Introduction
The study of emotion in psychology has long relied on common-sense categories inherited from folk psychology. However, these categories may not cleanly map onto physical measurements of the brain, body, and behavior. This paper re-examines the hypothesis that a natural description of the human mind may require moving beyond the assumption that folk categories represent ground truth. The researchers use machine learning, specifically comparing supervised and unsupervised approaches, to analyze data across three experimental settings: fMRI brain activity, ambulatory peripheral physiological signals, and self-reported emotional experiences. Unsupervised machine learning, unlike supervised learning, doesn't rely on pre-assigned labels, offering a potentially less biased approach to uncovering underlying structure in the data. By comparing the results of both approaches, the study aims to assess the extent to which psychological categories can be considered objective ground truth. The focus is on demonstrating the importance of critically examining the labels used, rather than explaining discrepancies between methods or supporting a specific hypothesis. The study uses emotion categories as a test case due to their complexity and the ongoing debate about their underlying structure. The datasets selected represent common research practices in emotion science, encompassing a range of induction techniques and measurement modalities.
Literature Review
The paper reviews past studies that have applied supervised machine learning techniques to identify biomarkers for pre-defined mental categories. It highlights inconsistencies in the reported patterns associated with specific emotion categories across different studies, even when using similar methods and stimuli. These inconsistencies could be attributed to methodological factors such as small sample sizes, varying affect induction methods, preprocessing workflows, and classification algorithms. However, the authors argue that the persistent variation observed across decades of research suggests that a purely methodological explanation may be insufficient. The substantial within-category variability and cross-category similarity observed in neural activity, autonomic nervous system (ANS) activity, and behavior further supports the notion that imposing single labels on data may be overly simplistic and could obscure the discovery of more meaningful categories. The authors cite examples of physiological responses varying across instances of the same emotion category due to differences in situations and resulting actions (e.g., running, freezing, or attacking in response to fear). Similar variations are found in facial expressions and neural correlates, emphasizing the complexity of the relationship between presumed emotion categories and physiological responses.
Methodology
The study analyzes three datasets: (1) fMRI data from a study where participants immersed themselves in auditory scenarios designed to evoke happiness, sadness, or fear; (2) ambulatory peripheral physiological signals (ECG, ICG) and self-reported emotions from participants throughout their daily lives; and (3) self-report ratings of emotional experiences in response to movie clips.

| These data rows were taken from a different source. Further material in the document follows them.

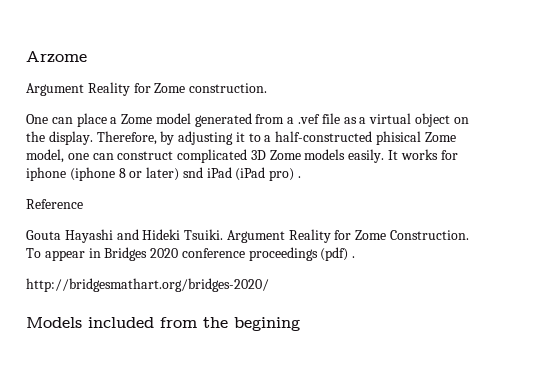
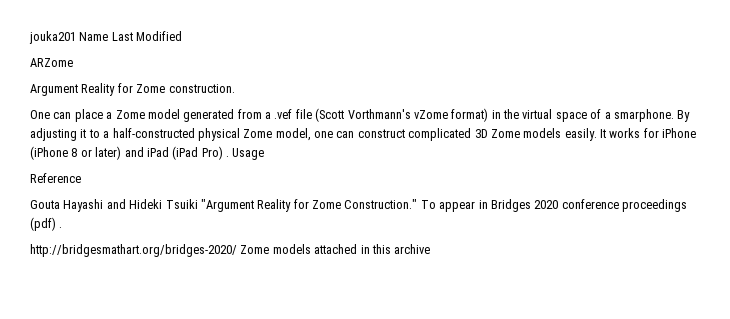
- Arzome
+ jouka201 Name Last Modified
+ ARZome
- One can place a Zome model generated from a .vef file as a virtual object on the display. Therefore, by adjusting it to a half-constructed phisical Zome model, one can construct complicated 3D Zome models easily.
+ One can place a Zome model generated from a .vef file (Scott Vorthmann's vZome format) in the virtual space of a smarphone. By adjusting it to a half-constructed physical Zome model, one can construct complicated 3D Zome models easily.
- It works for iphone (iphone 8 or later) snd iPad (iPad pro) .
+ It works for iPhone (iPhone 8 or later) and iPad (iPad Pro) . Usage
- Gouta Hayashi and Hideki Tsuiki. Argument Reality for Zome Construction.
+ Gouta Hayashi and Hideki Tsuiki "Argument Reality for Zome Construction."
- http://bridgesmathart.org/bridges-2020/
- Models included from the begining
+ http://bridgesmathart.org/bridges-2020/ Zome models attached in this archive

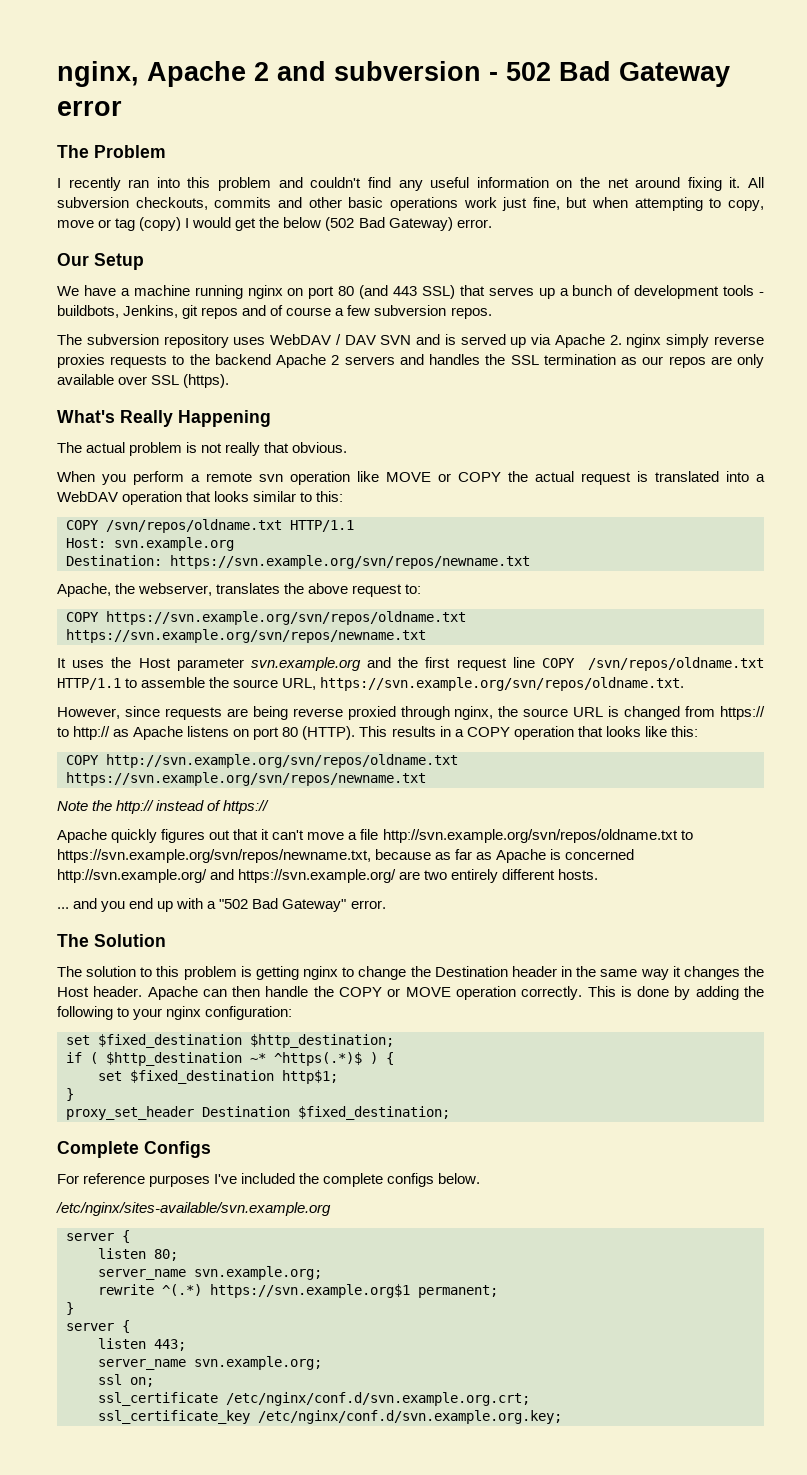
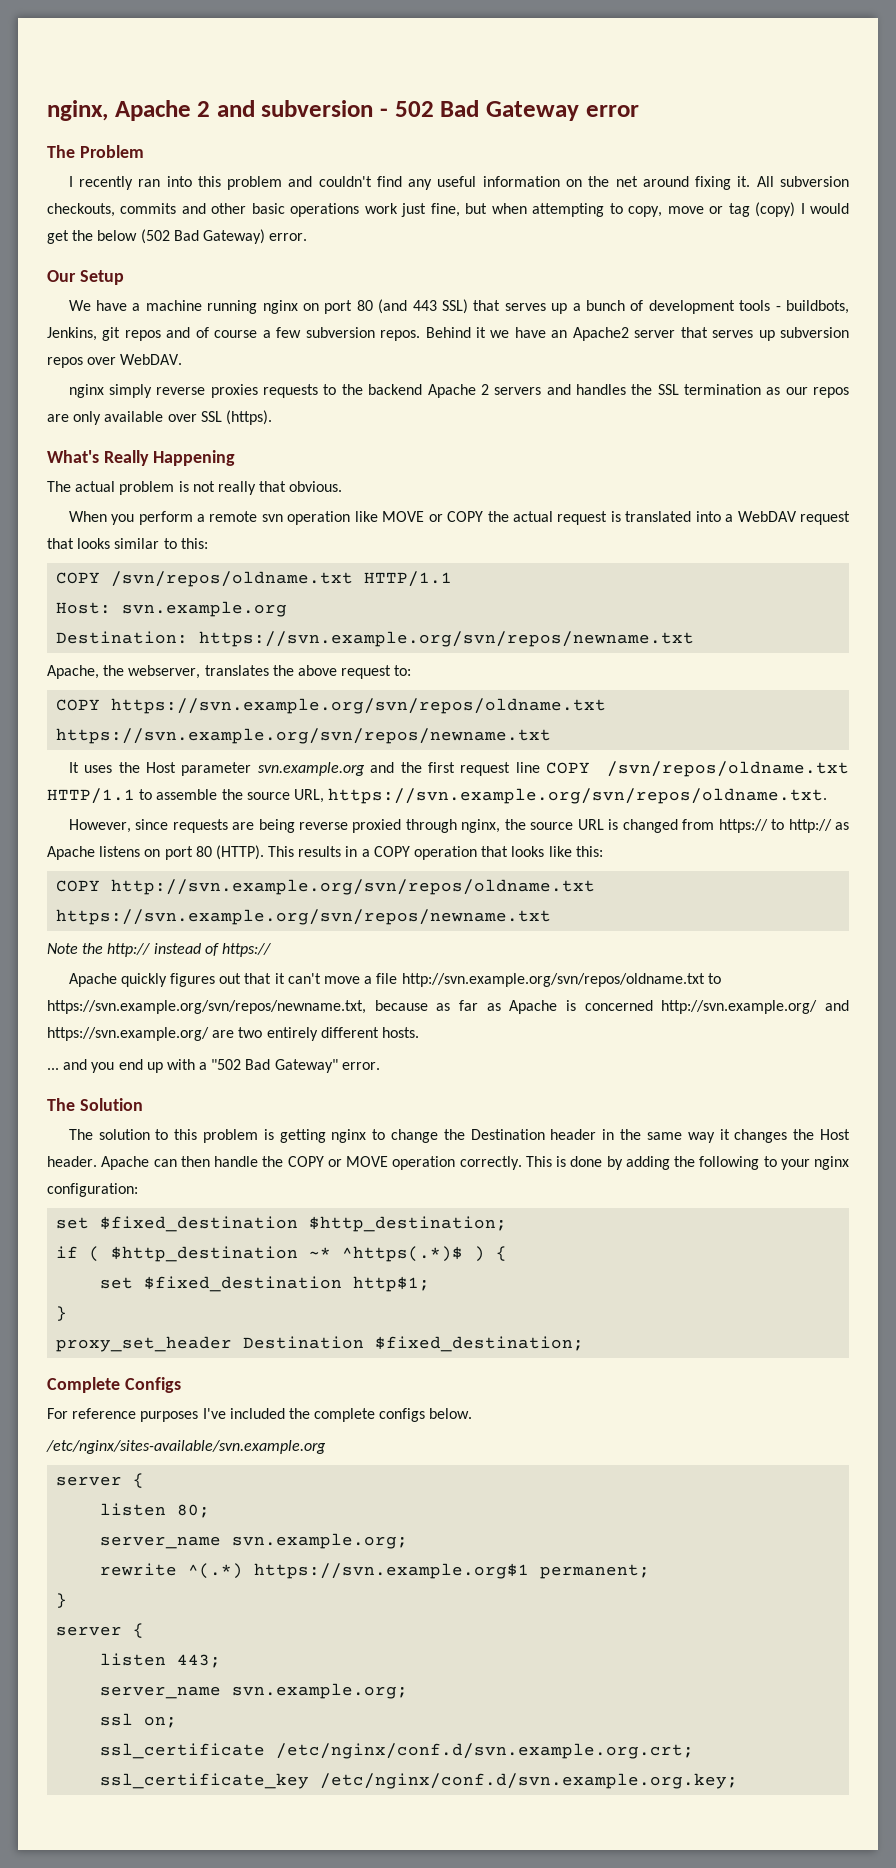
- We have a machine running nginx on port 80 (and 443 SSL) that serves up a bunch of development tools - buildbots, Jenkins, git repos and of course a few subversion repos.
- The subversion repository uses WebDAV / DAV SVN and is served up via Apache 2. nginx simply reverse proxies requests to the backend Apache 2 servers and handles the SSL termination as our repos are only available over SSL (https).
+ We have a machine running nginx on port 80 (and 443 SSL) that serves up a bunch of development tools - buildbots, Jenkins, git repos and of course a few subversion repos. Behind it we have an Apache2 server that serves up subversion repos over WebDAV.
+ nginx simply reverse proxies requests to the backend Apache 2 servers and handles the SSL termination as our repos are only available over SSL (https).
- When you perform a remote svn operation like MOVE or COPY the actual request is translated into a WebDAV operation that looks similar to this:
+ When you perform a remote svn operation like MOVE or COPY the actual request is translated into a WebDAV request that looks similar to this:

For the fMRI data, a 3D Convolutional Neural Network (CNN) with sixfold cross-validation was used for supervised classification, and a Gaussian Mixture Model (GMM) with Bayesian Information Criterion (BIC) for model selection was used for unsupervised clustering. The GMM's sensitivity was validated using synthetic data.
For the ANS data, a fully connected neural network with fivefold cross-validation was used for supervised classification, and Dirichlet Process Gaussian Mixture Modeling (DP-GMM) was used for unsupervised clustering. A permutation test was used to assess statistical significance due to varying numbers of events per label.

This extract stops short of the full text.